3. Meanwhile, get another glass bowl and place the peanut butter into it. Put the bowl over the saucepan of water you used previously. Make sure you stir it occasionally, until the peanut butter becomes smooth and liquid-y. Set aside to cool a little, whilst you're continuing step 2.
4. Once step 2 and 3 are complete, place the chocolate back onto the saucepan to keep it warm and melted. Take out a chocolate "cup" and use a teaspoon to fill it with peanut butter - try not to fill it up over the top of the chocolate sides. Shake it a little to flatten the filling. Place it back into the fridge to cool down. Keep repeating this until all of the cups are filled and back in the fridge.

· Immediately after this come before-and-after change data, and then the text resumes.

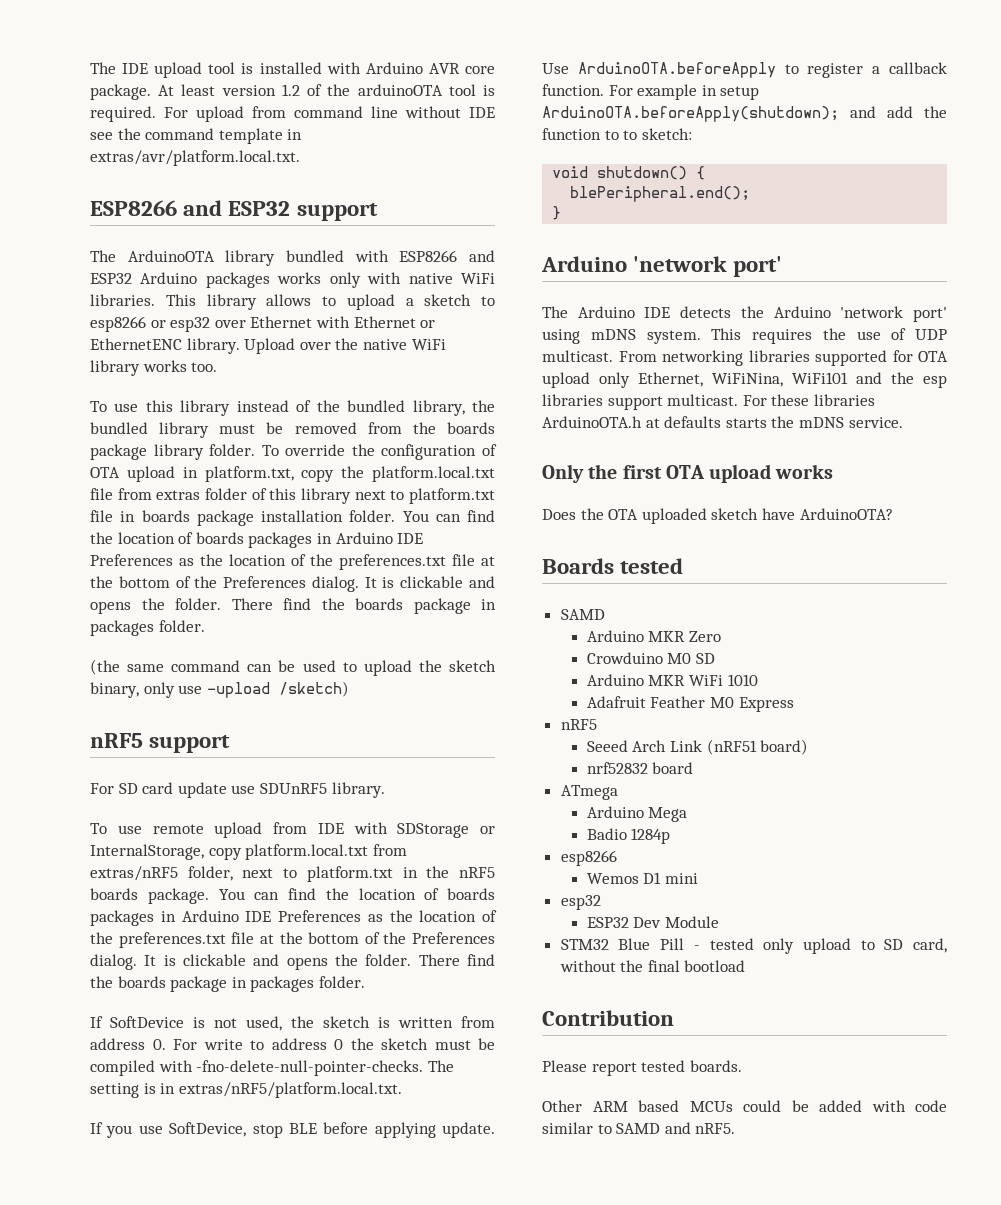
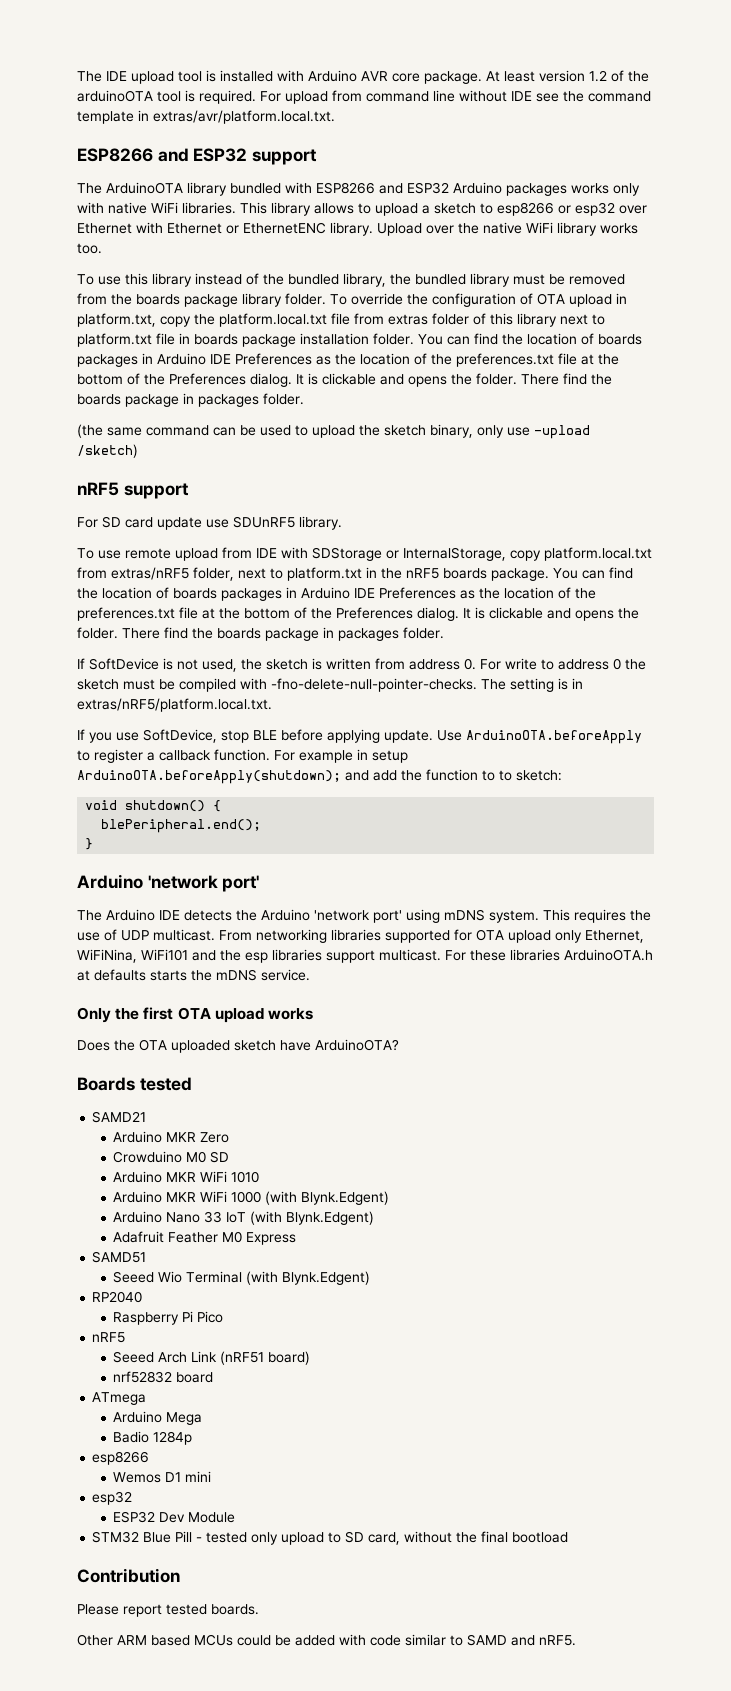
  Boards tested
- SAMD
+ SAMD21
+ Arduino MKR WiFi 1000 (with Blynk.Edgent)
+ Arduino Nano 33 IoT (with Blynk.Edgent)
  Adafruit Feather M0 Express
+ SAMD51
+ Seeed Wio Terminal (with Blynk.Edgent)
+ RP2040
+ Raspberry Pi Pico

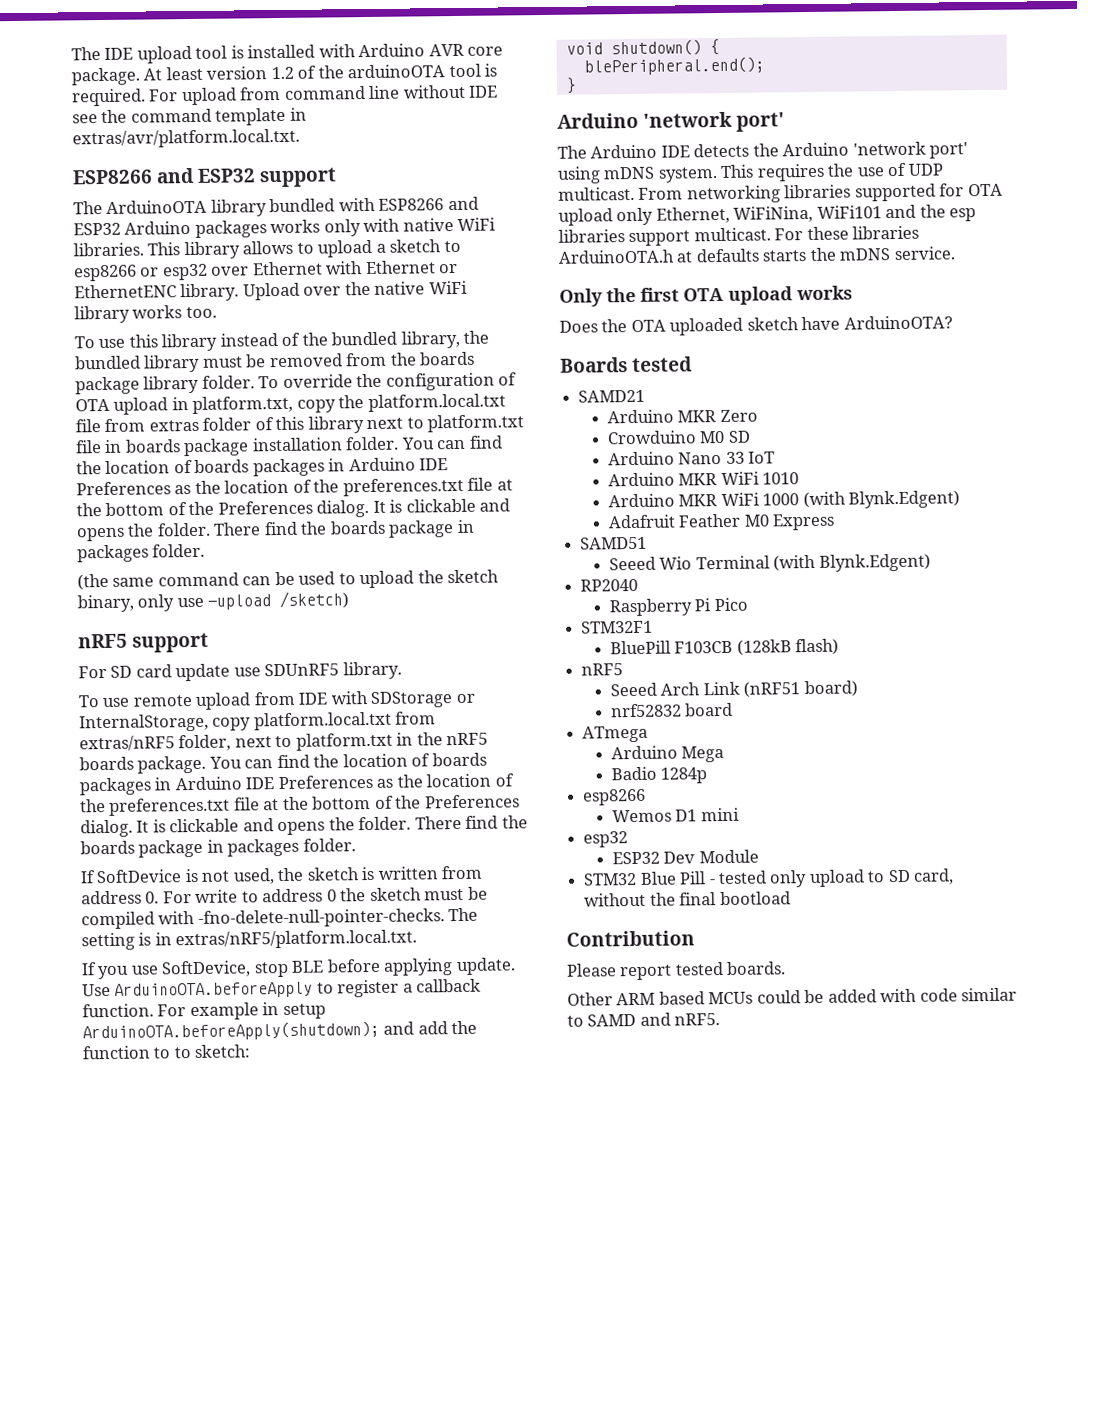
+ Arduino Nano 33 IoT
- Arduino Nano 33 IoT (with Blynk.Edgent)
+ STM32F1
+ BluePill F103CB (128kB flash)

5. Now take a filled cup and use a teaspoon to place a blob of melted chocolate on top (you can always add more if you need it). Use the underside of the spoon to s[read the chocolate around so it's completely covering the peanut butter and touches all of the sides of the case, to seal the peanut butter in the middle. You need to do this step as quickly as possible (if you're not quick, the heat from the chocolate will make the peanut butter too soft and the filling and chocolate will start mixing together). Place back in the fridge as you finish each one, to harden the chocolate.
The method is very repetitive and quite time consuming, but you have to work as quickly as possible, so the melted chocolate and peanut butter doesn't get too cool. You can use this recipe to make milk chocolate and white chocolate peanut butter cups too, but you'll have too adjust the calories. These will keep for a few days. Store in the fridge, to keep them from becoming too warm and melted. Fingers crossed, if they're done correctly, they'll look like mini Reece's peanut butter cups once they're peeled out of their cases. They'll also have a soft peanut butter centre - yum yum! ;)
P.S. I'm sorry for the awfully confusing instructions. I made this recipe and method up myself, for a change. As you can probably tell, I'm not very good at it. I'm better at writing what I think about things, rather than how to actually make things. So big apologies, and I hope it's understandable!